Dagegen ist Monsieur Parendons Vater, der Chirurg...«
»Kommt er noch zu Besuch?«
»Selten. Das wollte ich Ihnen gerade erzählen. Sie kennen seine Legende. Jeder kennt sie. Ein Bauernsohn aus dem Berry. Er benahm sich auch stets wie ein Bauer, drückte sich, selbst in seinen Vorlesungen, gerne in einer ungehobelten, bilderreichen Sprache aus.
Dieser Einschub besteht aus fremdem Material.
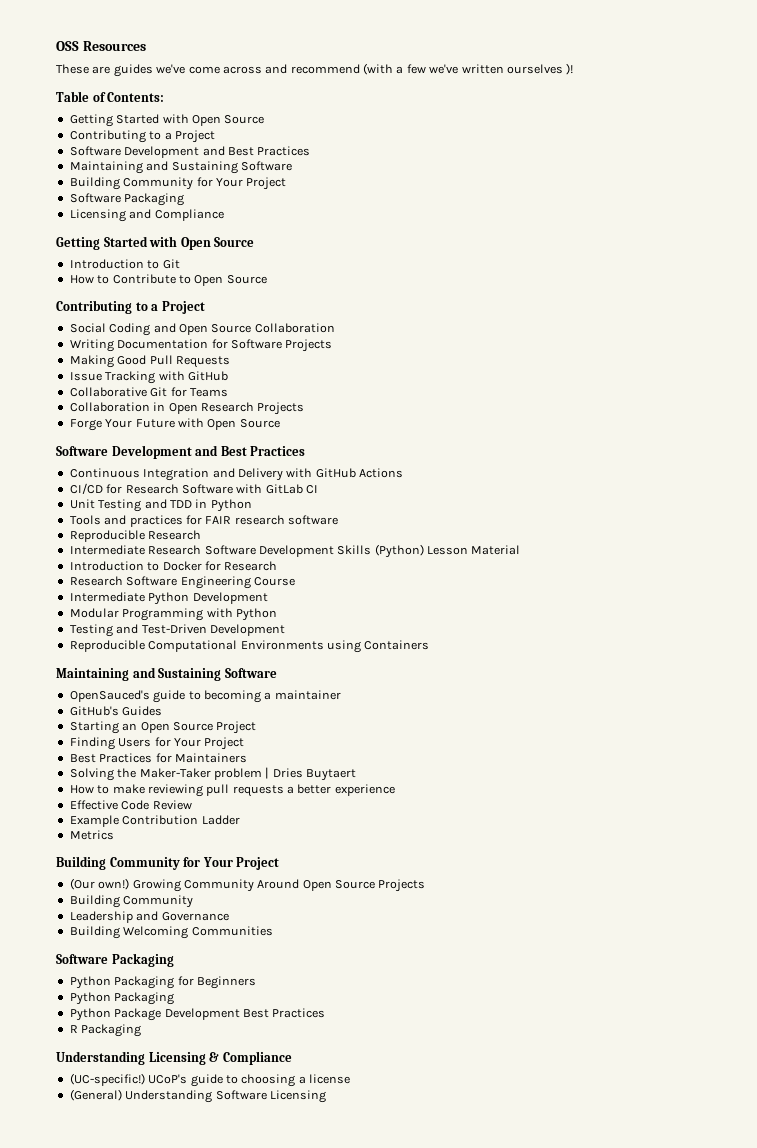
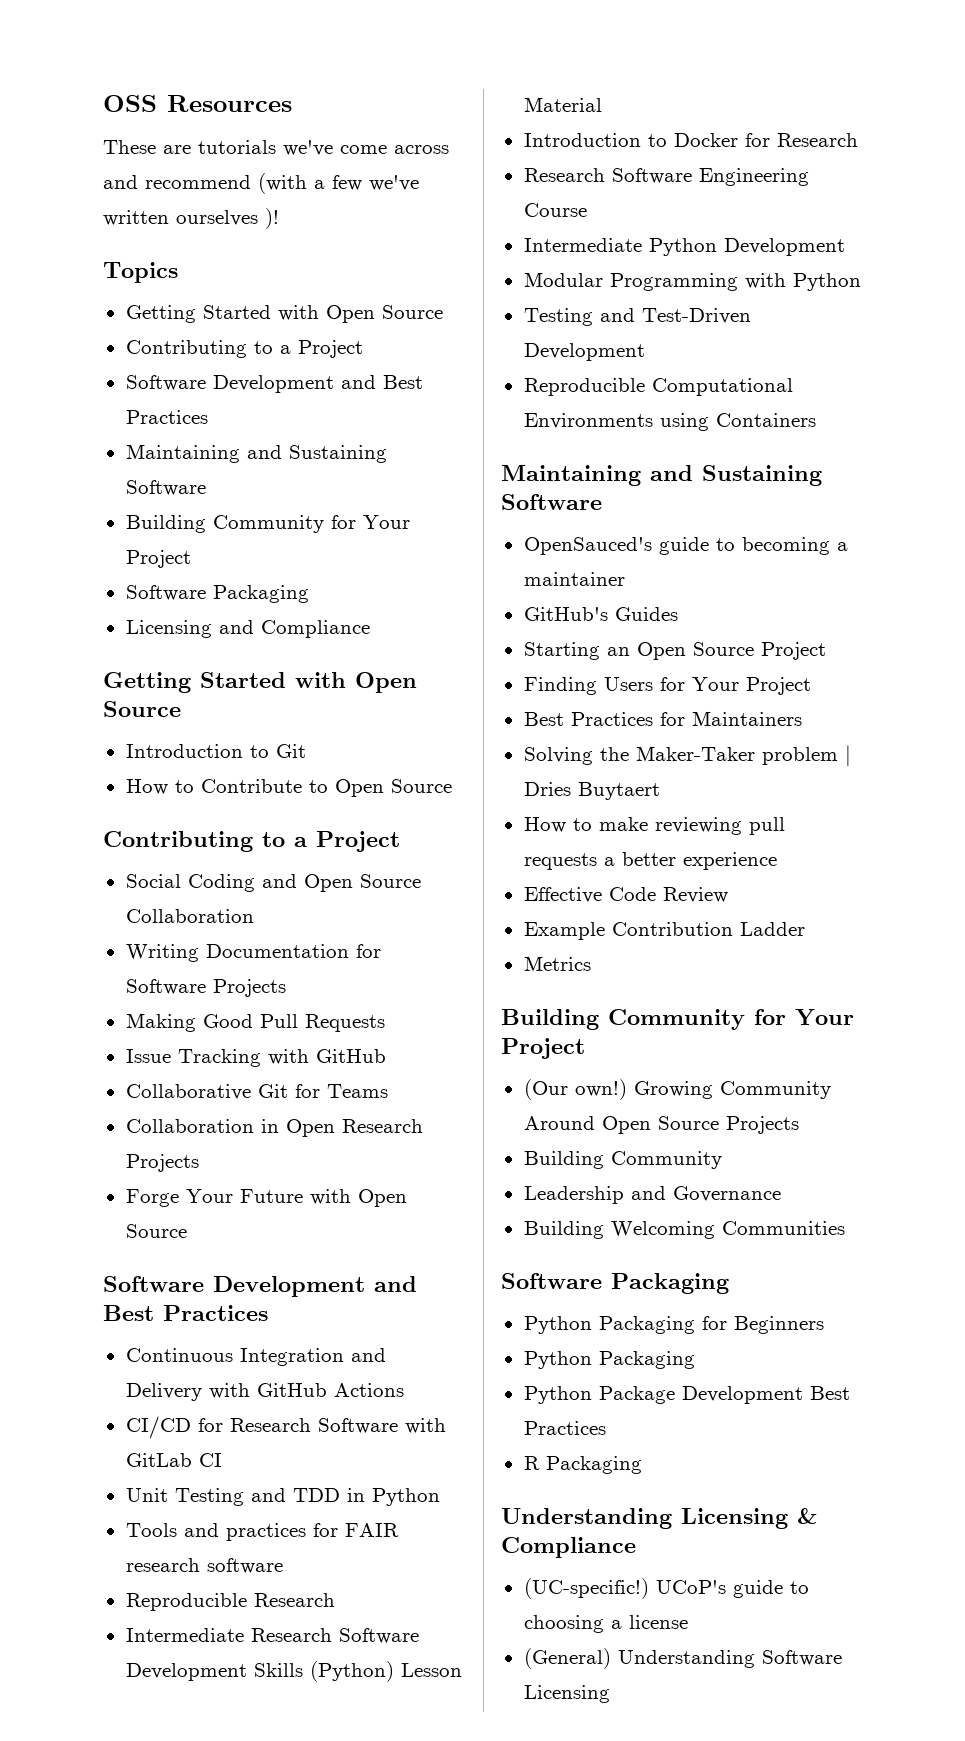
- These are guides we've come across and recommend (with a few we've written ourselves )!
+ These are tutorials we've come across and recommend (with a few we've written ourselves )!
- Table of Contents:
+ Topics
Er war noch bis vor wenigen Jahren ein echter Naturbursche. Da er ganz in der Nähe wohnt, in der Rue de Miromesnil, kam er oft zu Besuch, und die Kinder himmelten ihn an.«
»Und das hat nicht allen gepasst?«
»Besonders Madame Parendon nicht. Ich kann mit Bestimmtheit sagen, dass es zwischen den beiden keine Sympathien gegeben hat. Genaues weiß ich aber nicht. Die Hausangestellten ließen durchblicken, dass es eine heftige Szene gegeben hat. Jedenfalls kommt er nicht mehr her, und sein Sohn geht ihn nun alle zwei oder drei Tage besuchen.«
»Kurz, die Gassins haben die Parendons besiegt.«
»Gründlicher, als Sie glauben mögen...«
Der Qualm von Maigrets Pfeife und Mademoiselle Vagues Zigaretten füllte den Raum allmählich mit einem blauen Dunst. Das Mädchen ging zum Fenster und zog es weiter auf, um frische Luft hereinzulassen.
Amüsiert fuhr sie fort:
»Die Kinder haben ja die Tanten, die Onkels, die Vettern, die Cousinen. Monsieur Gassin de Beaulieu hatte vier Töchter, und die drei anderen leben ebenfalls in Paris. Sie haben Kinder im Alter von zehn bis zweiundzwanzig Jahren... Ach ja, eines der Mädchen hat letztes Frühjahr einen Offizier geheiratet, der sein Büro im Marineministerium hat...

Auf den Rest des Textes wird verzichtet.